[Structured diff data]
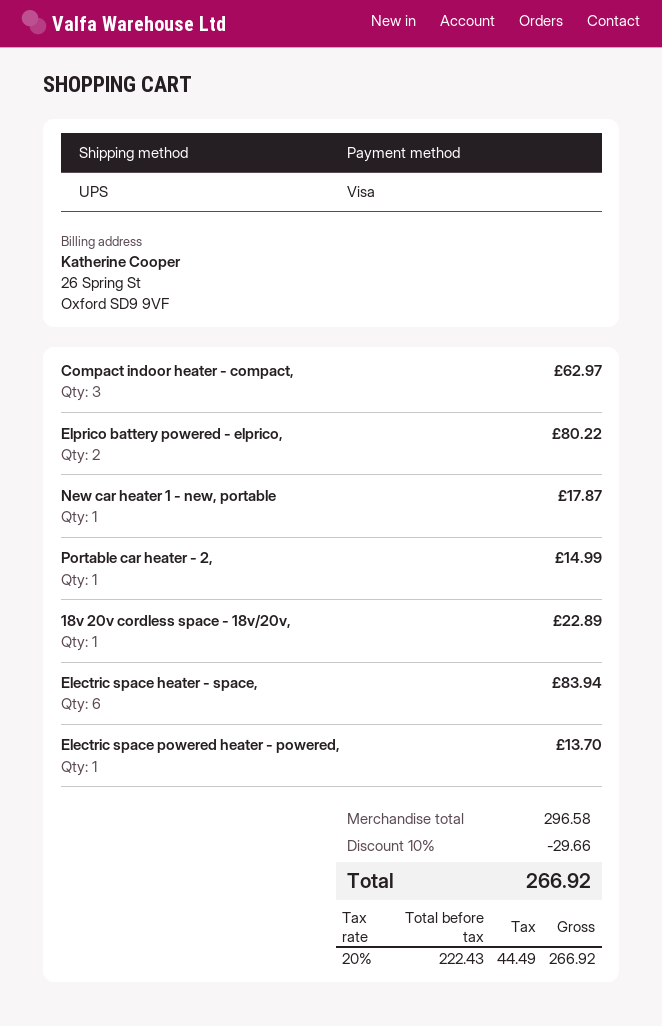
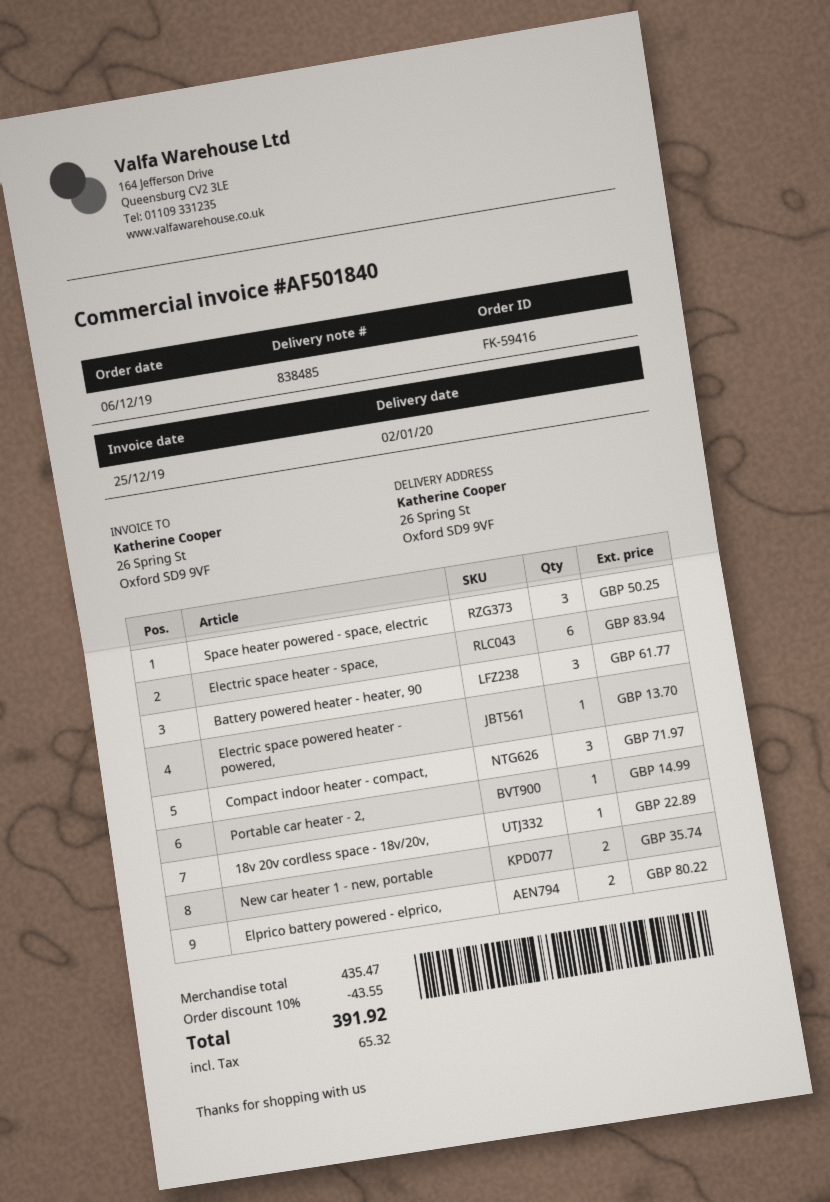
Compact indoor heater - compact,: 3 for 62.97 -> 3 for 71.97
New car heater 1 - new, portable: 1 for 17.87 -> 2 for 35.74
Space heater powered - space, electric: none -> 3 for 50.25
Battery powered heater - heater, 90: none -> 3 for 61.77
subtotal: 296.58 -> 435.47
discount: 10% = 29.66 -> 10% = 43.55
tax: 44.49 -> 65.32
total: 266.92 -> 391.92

§ WHAT NEEDS TO BE DONE:
Reproduce the records, all of them, word for word; omit the pictures.

§ RESPONSE FOR THIS EXERCISE:
Compact indoor heater - compact,: 3 for 62.97 -> 3 for 71.97
New car heater 1 - new, portable: 1 for 17.87 -> 2 for 35.74
Space heater powered - space, electric: none -> 3 for 50.25
Battery powered heater - heater, 90: none -> 3 for 61.77
subtotal: 296.58 -> 435.47
discount: 10% = 29.66 -> 10% = 43.55
tax: 44.49 -> 65.32
total: 266.92 -> 391.92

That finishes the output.